Larson Richard A
a Department of Medicine, Section of Hematology/Oncology, and Comprehensive Cancer Center , The University of Chicago , Chicago , IL , USA.
Leuk Lymphoma. 2018 Jan;59(1):3-13. doi: 10.1080/10428194.2017.1326597. Epub 2017 May 23.

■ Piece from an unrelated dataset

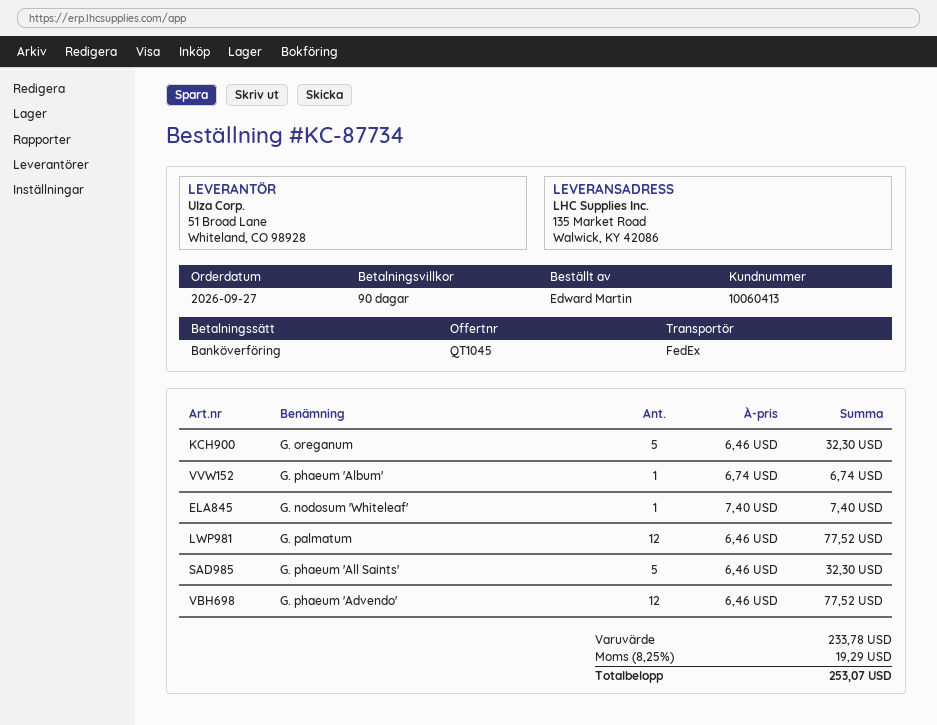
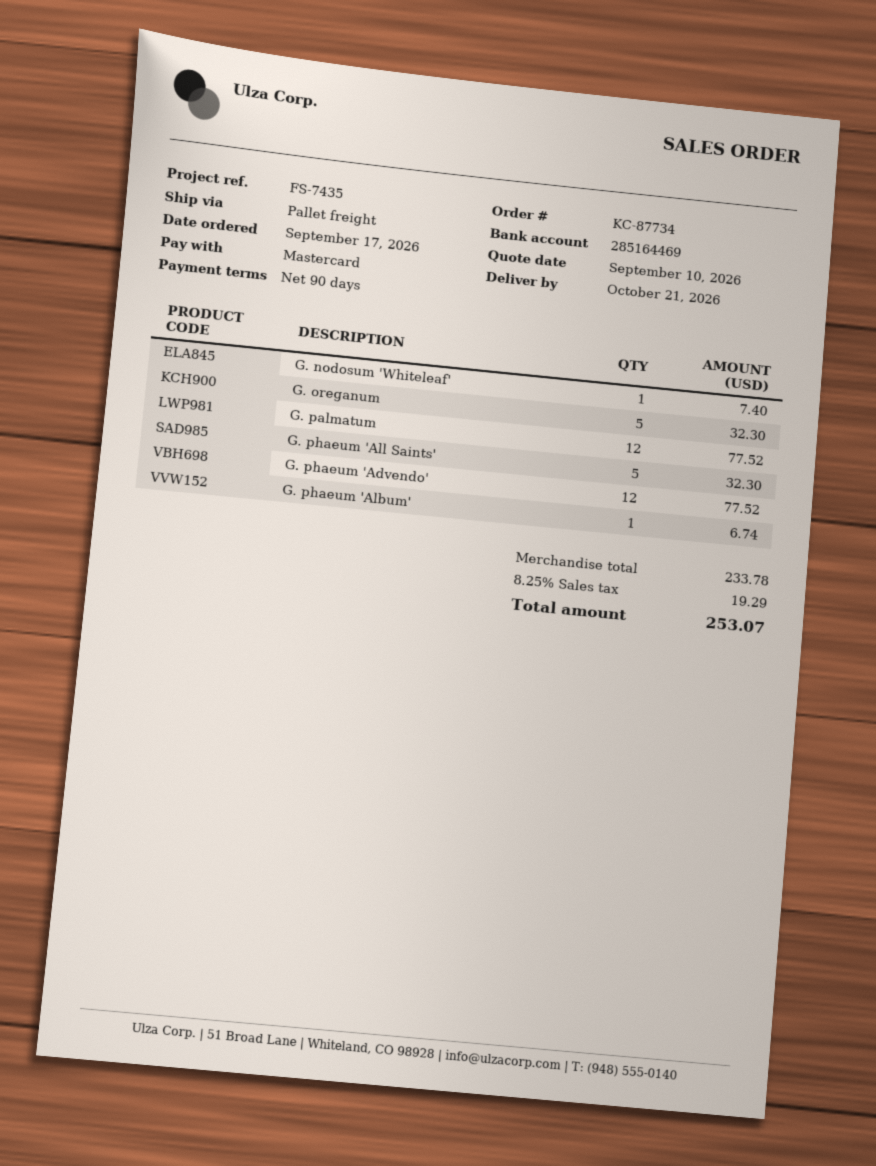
order date: 2026-09-27 -> 2026-09-17
payment method: bank transfer -> Mastercard
shipping method: FedEx -> pallet freight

The central nervous system (CNS) is an important site of involvement by acute lymphoblastic leukemia (ALL) in adults. The prevalence is sufficiently high that prophylactic treatment is routinely given to this sanctuary site in order to eradicate occult disease that might otherwise lead to a relapse. A lumbar puncture should be routinely performed in all newly diagnosed patients with ALL. The risks of CNS leukemia vary by phenotype and genotype. Preventive treatment of the CNS during post-remission therapy has become an integral part of all current ALL treatment protocols. Most treatment regimens combine multiple doses of intrathecal chemotherapy with high-dose systemic methotrexate and/or cytarabine. Cranial irradiation is less commonly used for prophylaxis but is still the most effective treatment for overt CNS leukemia. Recurrences within the CNS usually coincide with or predict soon afterwards for systemic relapse in the marrow and blood.
中枢神经系统(CNS)是成人急性淋巴细胞白血病(ALL)累及的重要部位。其患病率足够高,以至于通常会对这个“庇护所”部位进行预防性治疗,以根除可能导致复发的隐匿性疾病。所有新诊断的ALL患者都应常规进行腰椎穿刺。中枢神经系统白血病的风险因表型和基因型而异。缓解后治疗期间对中枢神经系统的预防性治疗已成为所有当前ALL治疗方案的一个组成部分。大多数治疗方案将多剂量鞘内化疗与大剂量全身甲氨蝶呤和/或阿糖胞苷联合使用。颅脑照射较少用于预防,但仍然是显性中枢神经系统白血病最有效的治疗方法。中枢神经系统内的复发通常与骨髓和血液中的全身复发同时发生或预示不久后会发生全身复发。